The task: Where does the word "none" show up in the records? Copy every line that holds it.

# # # # #

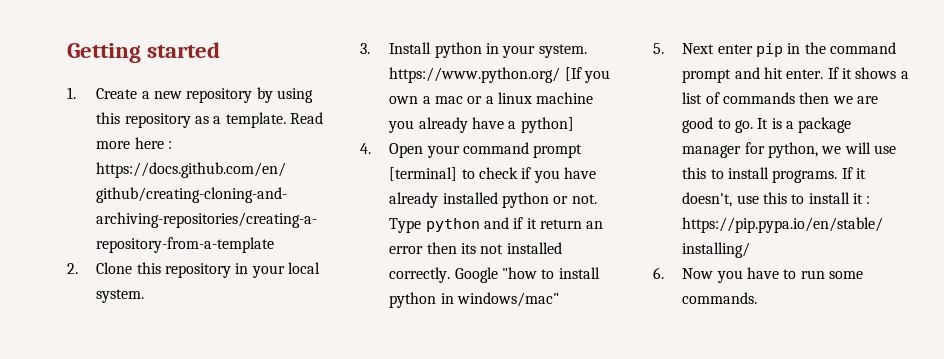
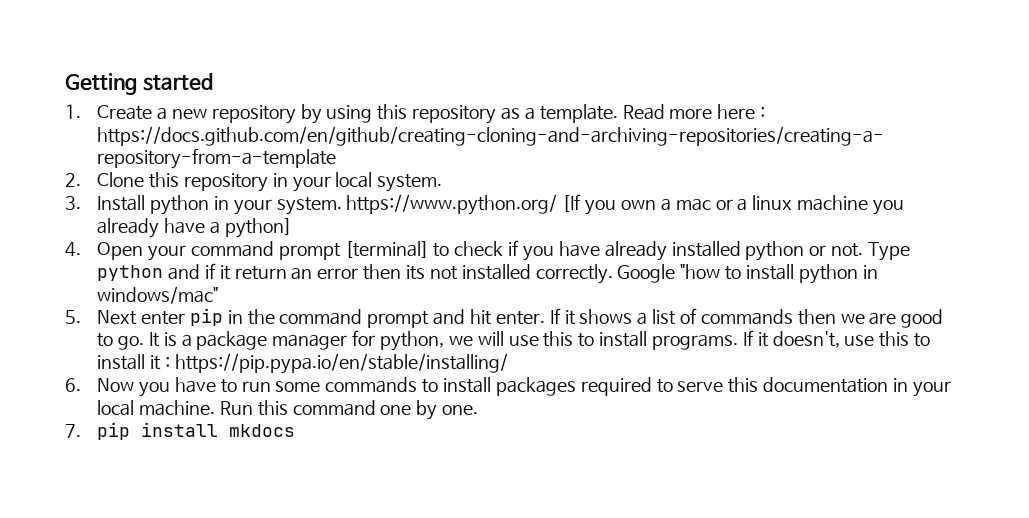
[682,292,758,304] commands. -> [325,377,951,397] [97,400,479,420] [65,422,296,440] commands to install packages required to serve this documentation in your local machine. Run this command one by one. // 7. pip install mkdocs

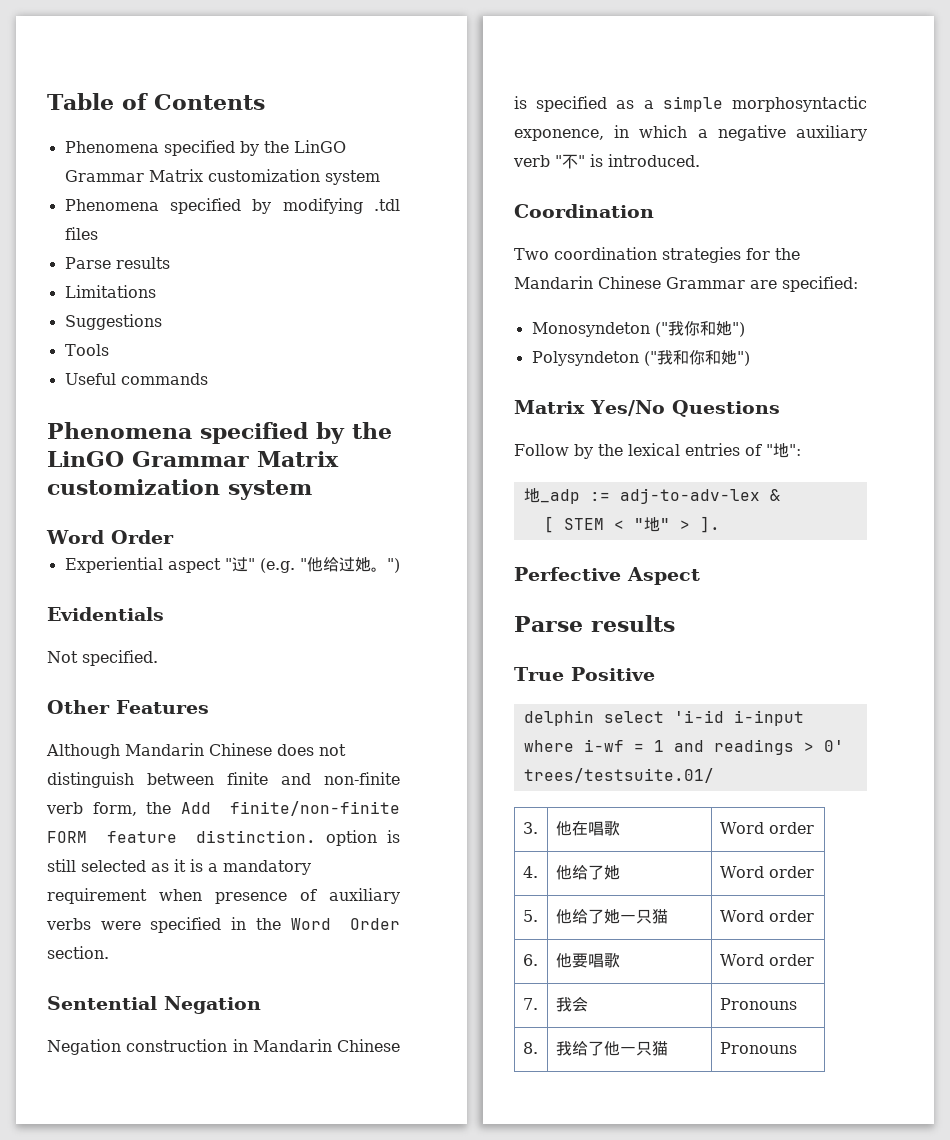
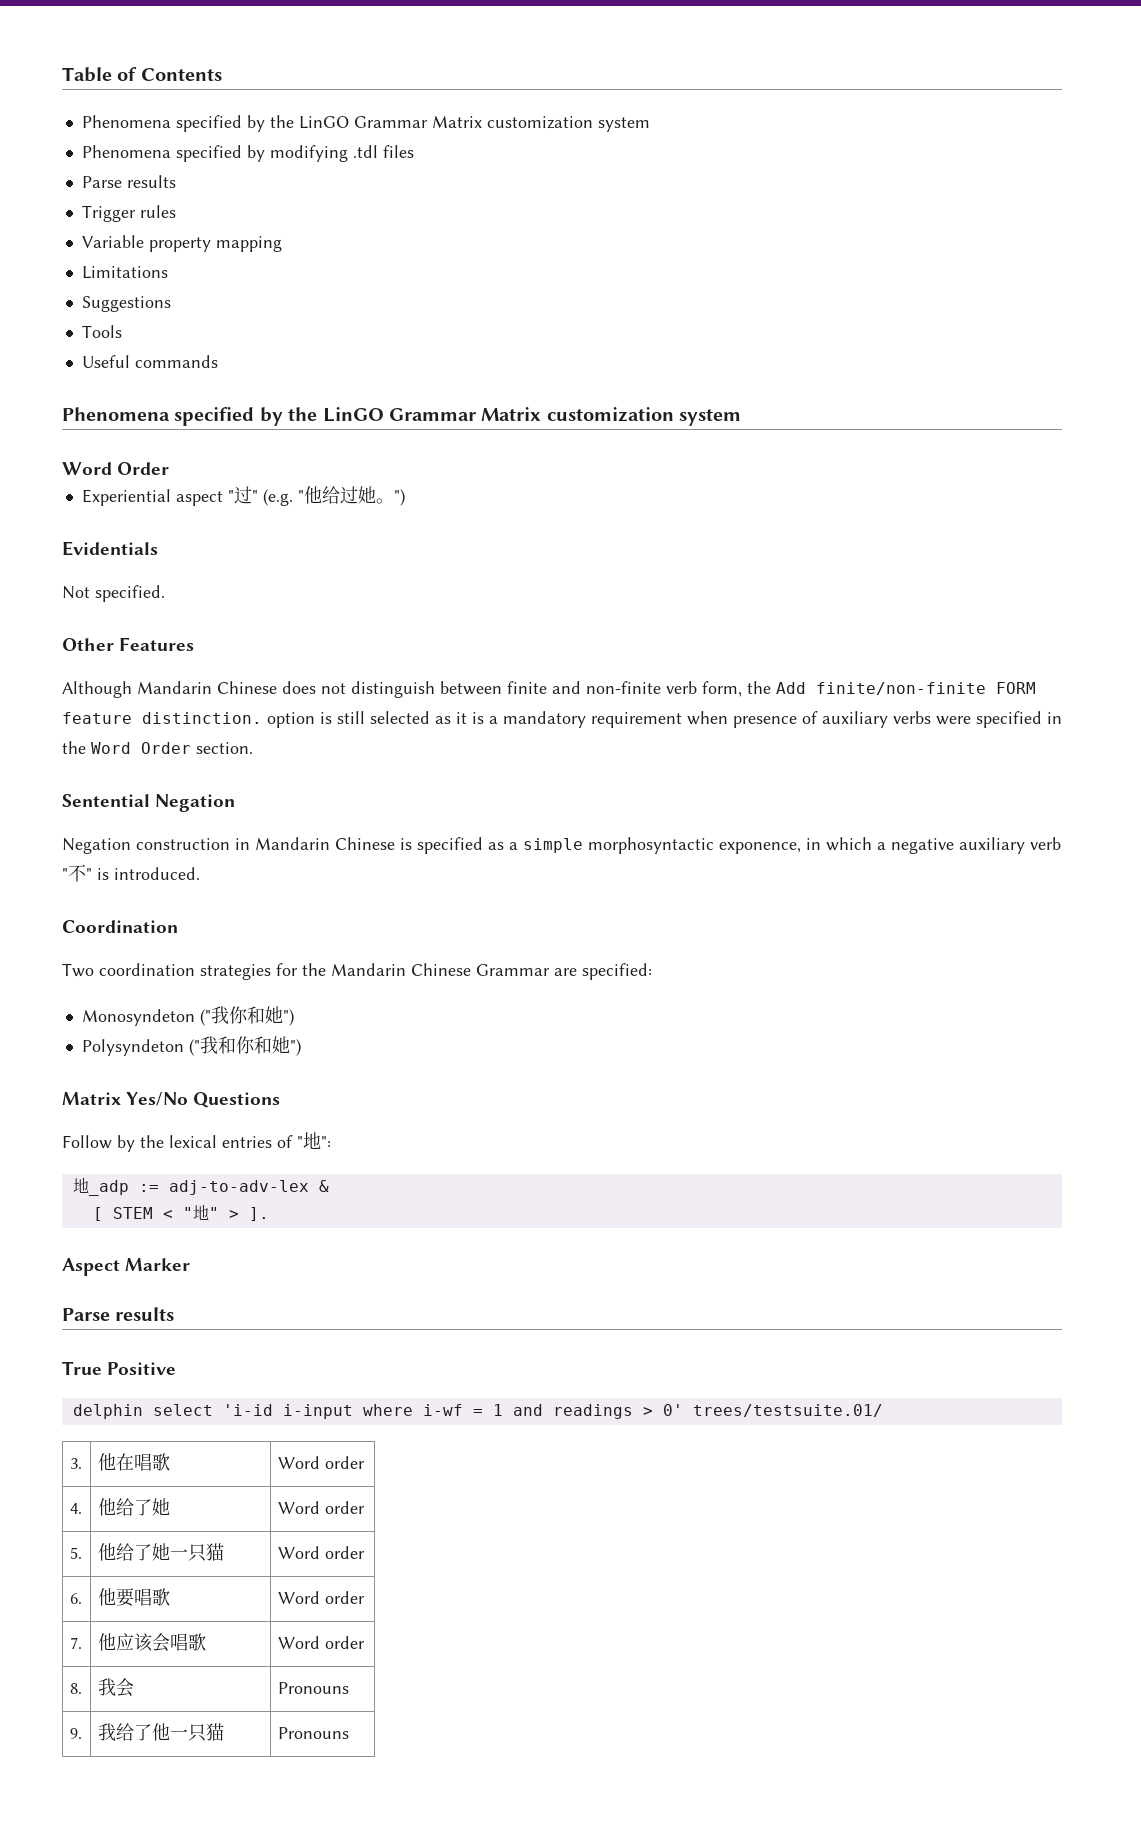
(170, 263) none -> [81,205,176,222] [81,235,282,252] // Trigger rules // Variable property mapping
[514,567,621,581] Perfective -> (269, 1214) none
(700, 576) none -> [125,1258,191,1271] Marker
(538, 1004) none -> [97,1633,206,1652] [277,1636,365,1649] [69,1683,82,1694] | 他应该会唱歌 | Word order // 8.
[522,1042,538,1054] 8. -> [69,1728,82,1739] 9.

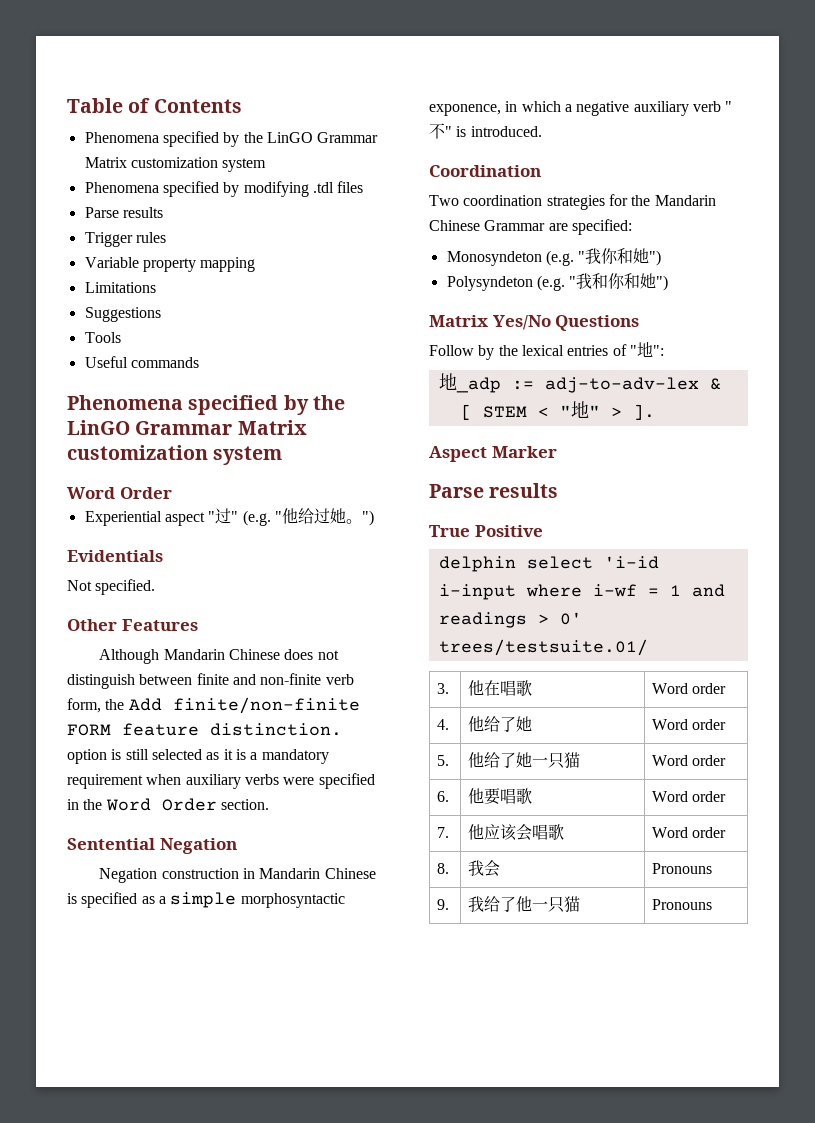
[733,711,818,728] presence of -> (182, 779) none
[199,1009,211,1026] (" -> [545,250,586,266] (e.g. "
[188,1039,200,1056] (" -> [536,275,577,291] (e.g. "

# # # # #

Output of the exercise:
(170, 263) none -> [81,205,176,222] [81,235,282,252] // Trigger rules // Variable property mapping
[514,567,621,581] Perfective -> (269, 1214) none
(700, 576) none -> [125,1258,191,1271] Marker
(538, 1004) none -> [97,1633,206,1652] [277,1636,365,1649] [69,1683,82,1694] | 他应该会唱歌 | Word order // 8.
[733,711,818,728] presence of -> (182, 779) none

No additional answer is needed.